MF. Jusque dans les années 1980, le vin et la bière étaient autorisés et encadrés lors des repas en prison. Aujourd’hui, au prétexte d’émeutes impliquant une ou plusieurs personnes alcoolisées, l’alcool est interdit de manière générale et absolue. Nous pouvons questionner cette règle : pourquoi la consommation d’alcool, substance licite, est-elle autorisée en société et non en prison ? Pourquoi cet interdit s’applique-t-il à l’alcool et non au tabac ?
La gestion des prisons en France est caractérisée par une approche entièrement sécuritaire.
À l’étranger, il existe des politiques plus pragmatiques et efficaces où l’administration pénitentiaire ne prétend pas tout contrôler de la vie des détenus jusqu’à leur intimité.

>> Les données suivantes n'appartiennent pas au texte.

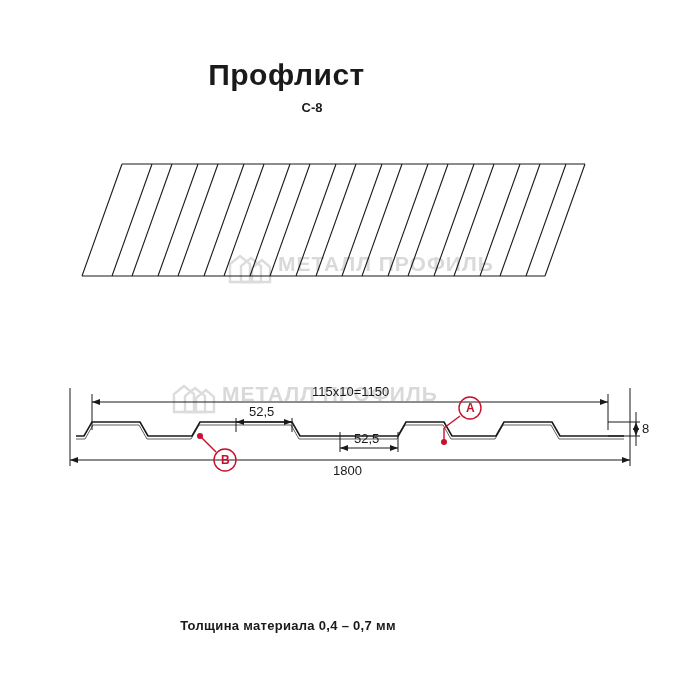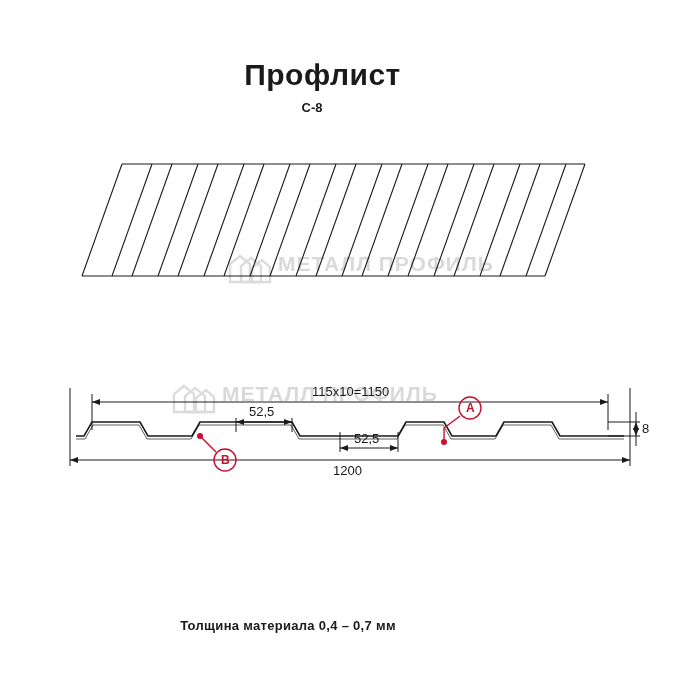--- a/index.html
+++ b/index.html
@@ -29,7 +29,6 @@
     font-weight: bold;
     letter-spacing: 0.5px;
     color: #1a1a1a;
-    padding-left: 36px;
   }
   .subtitle {
     position: absolute;

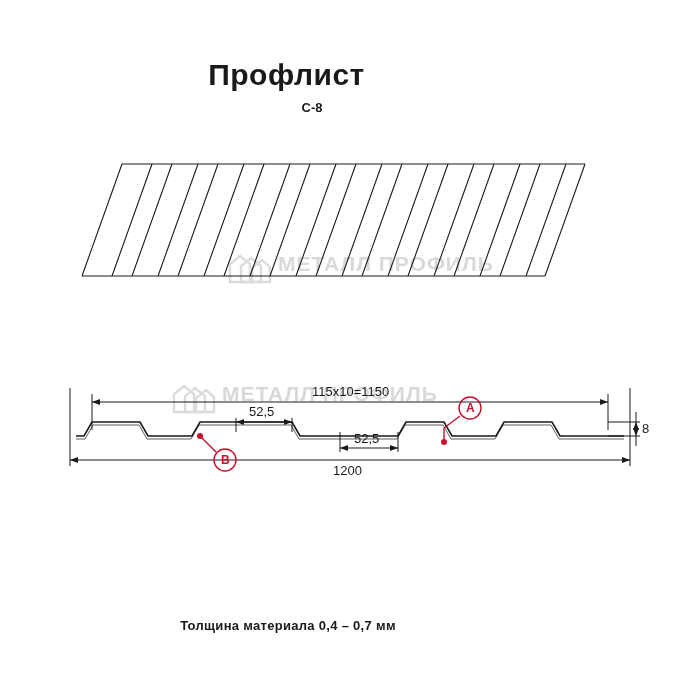--- a/index.html
+++ b/index.html
@@ -236,7 +236,7 @@
     <div class="dim-label" style="left:272px; top:24px;">115x10=1150</div>
     <div class="dim-label" style="left:209px; top:44px;">52,5</div>
     <div class="dim-label" style="left:314px; top:71px;">52,5</div>
-    <div class="dim-label" style="left:293px; top:103px;">1200</div>
+    <div class="dim-label" style="left:293px; top:103px;">1800</div>
     <div class="dim-label" style="left:602px; top:61px;">8</div>
 
     <div class="callout-label" style="left:426px; top:41px;">A</div>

Tant que l’administration pénitentiaire refusera de reconnaître l’existence de pratiques de consommation, la mise en place d’une politique de réduction des risques (RDR) ne sera pas possible. C’est pourtant l’approche que je recommanderais, comme la plupart des acteurs de l’addictologie et de la RDR : elle vise à accompagner et à sécuriser les pratiques. En prison, elle est actuellement impossible puisqu’il y a un déni institutionnalisé autour de l’existence des consommations.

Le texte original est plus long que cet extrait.